Le bataillon de volontaires du lieutenant-colonel Enéas Galvão prit la tête, et le 21e d’infanterie, commandé par le major José Thomas Gonçalvès, alla former l’arrière-garde, ayant entre eux les corps du centre, à droite le 20e, commandé par le capitaine Ferreira Païva, et à gauche le corps des chasseurs, sous les ordres du capitaine José Rufino. Toute cette force couvrait deux lignes de chariots au milieu desquels se trouvaient les mules portant nos restes d’approvisionnements et de munitions avec quelques bagages d’officiers ; puis marchait le groupe des femmes, des malades et des convalescents ; enfin venait le bétail. Nos derniers attelages de bœufs traînaient les pièces, celle de Marquès da Cruz à l’angle de droite ; de Nobre de Gusmão à l’angle de gauche ; de Cantuaria à l’extrême droite de l’arrière-garde, et de Napoléon Freire à l’extrême gauche.

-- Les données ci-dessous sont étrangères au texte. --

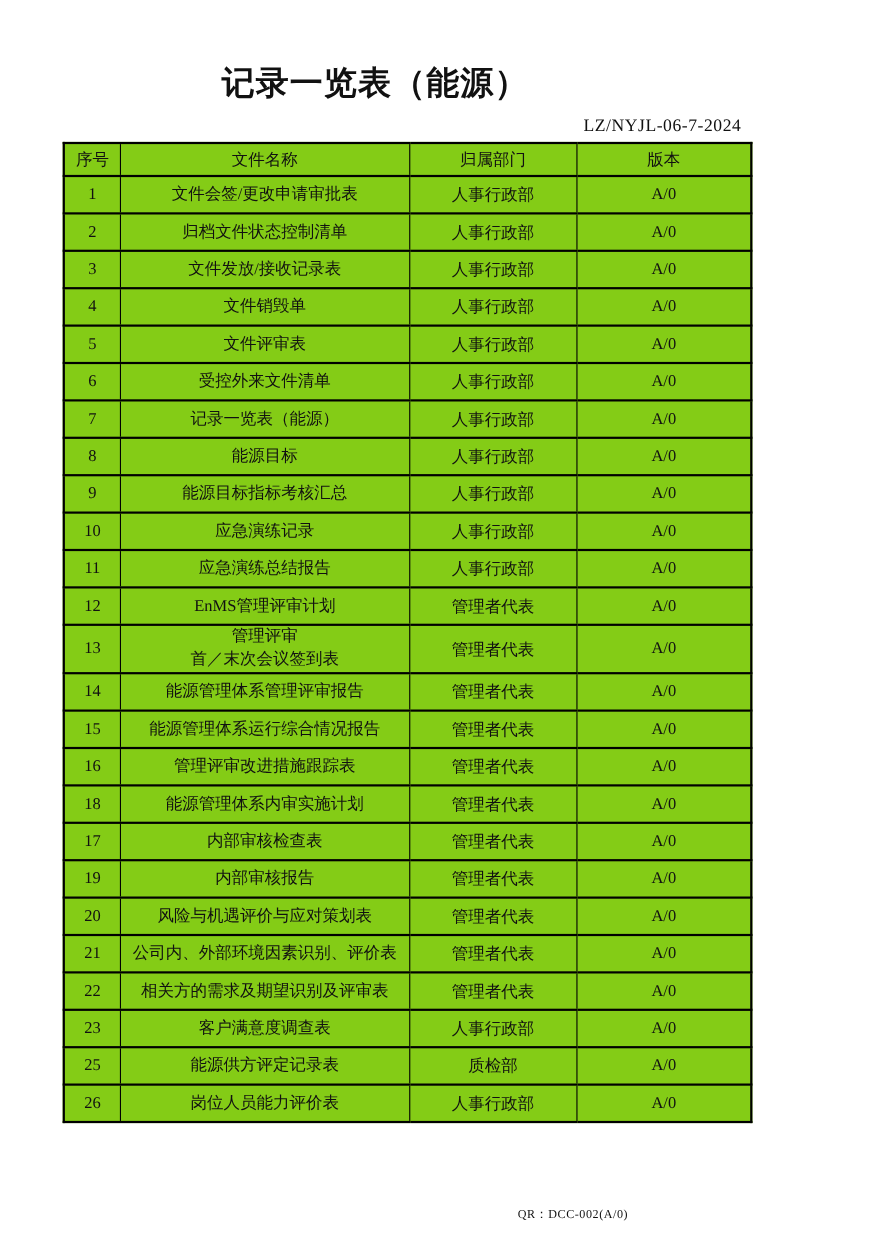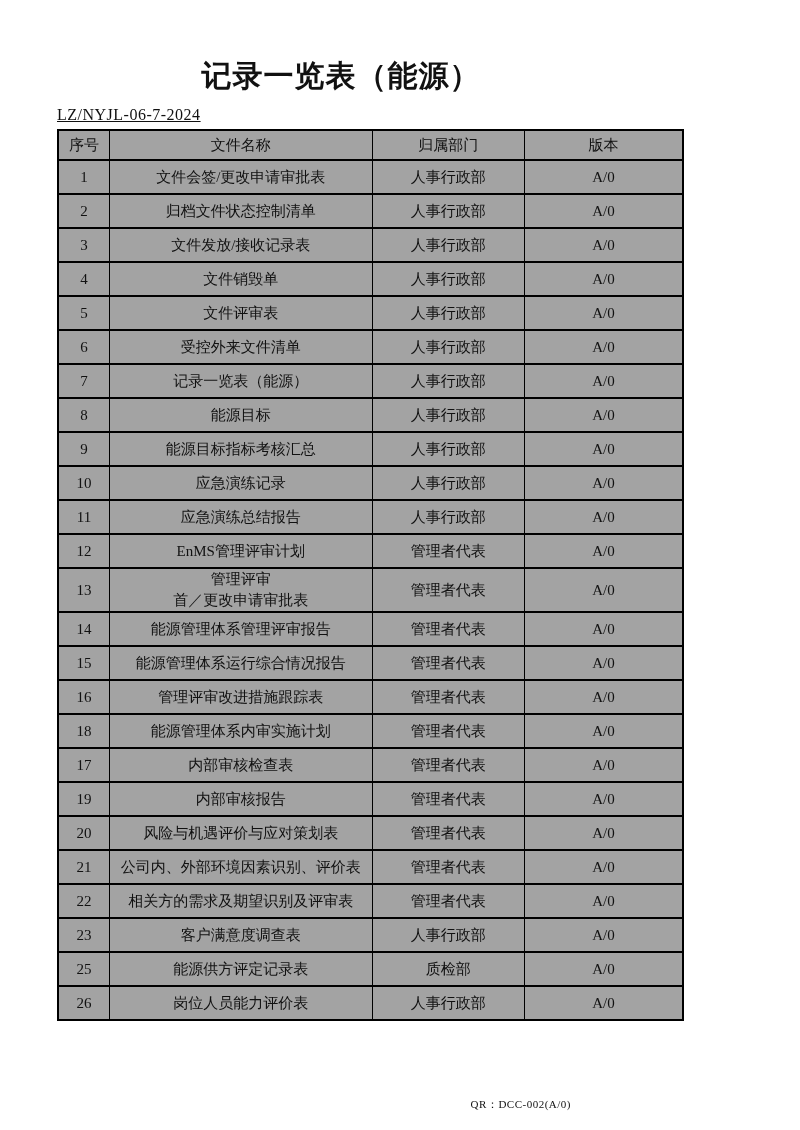"LZ/NYJL-06-7-2024" .doc-number { text-align: none -> right; text-decoration: underline -> none }
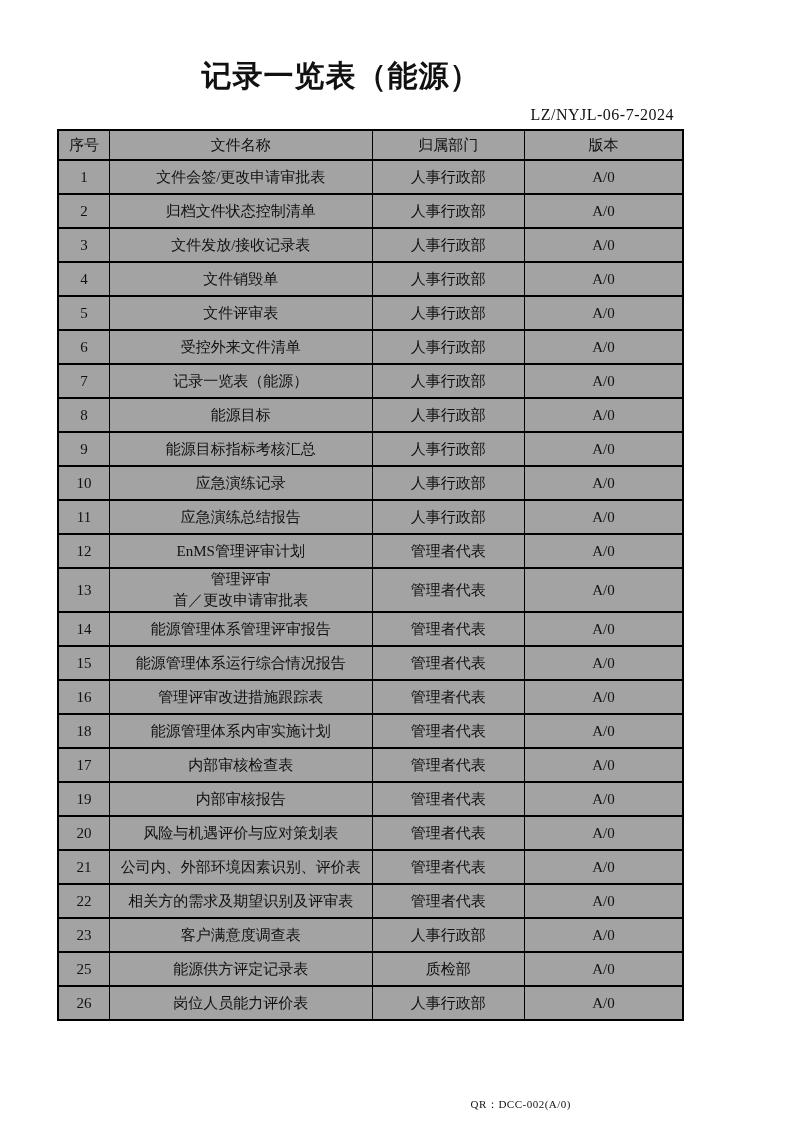"序号" table.records { background: #a3a3a3 -> #84cc16 }
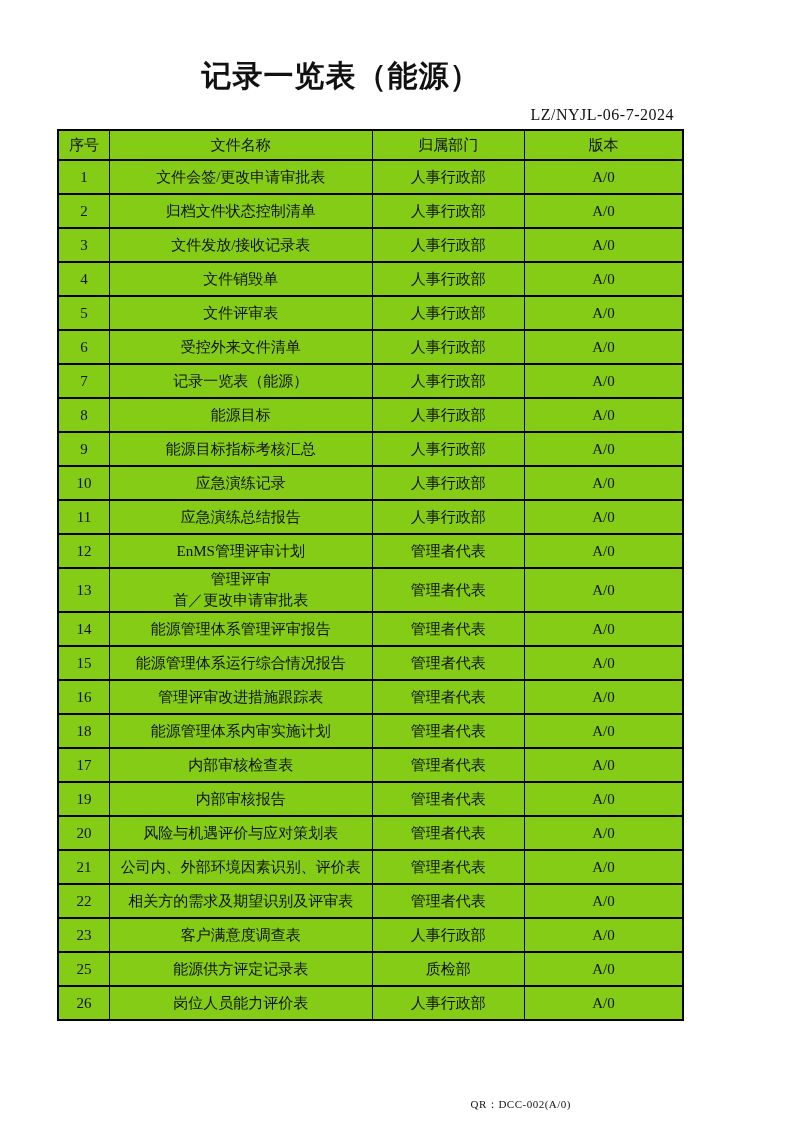"管理评审" td.cell-name { text: 更改申请审批 -> 末次会议签到 }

Le commandant, avec une partie de son état-major, était en arrière du 20e bataillon et en dehors des lignes, surveillant tout et envoyant à tous moments et sur tous les points ses officiers et ses aides de camp pour régulariser le mouvement. Deux fois le chef des volontaires, à l’avant-garde, fut averti que par excès d’ardeur ses tirailleurs s’isolaient trop de la colonne, au grand danger commun, ainsi que l’événement ne tarda pas à le montrer.

Nous avancions, et nos yeux prenaient congé de Bella Vista, dernier adieu et pour toujours. Beaucoup de ceux qui étaient alors avec nous n’existent plus aujourd’hui, et ce que les survivants peuvent désirer, c’est de n’être jamais ramenés sur ce théâtre de tant de misère. Un bout de muraille blanche, unique débris encore debout de ce qui avait été la forteresse de cette frontière, cessait déjà d’être visible : on n’apercevait plus que les sommités du bois de l’Apa.

La plaine était de tous côtés découverte et accessible au regard, excepté sur un point à quelque distance devant nous, et que nos éclaireurs n’avaient pas reconnu ; une sorte d’escarpement y masquait ce qui se trouva être une profonde dépression du sol situé au bas d’une pente douce qui se relevait vers la Machorra, dont nous suivions le chemin. Le soleil montait toujours ; il était onze heures.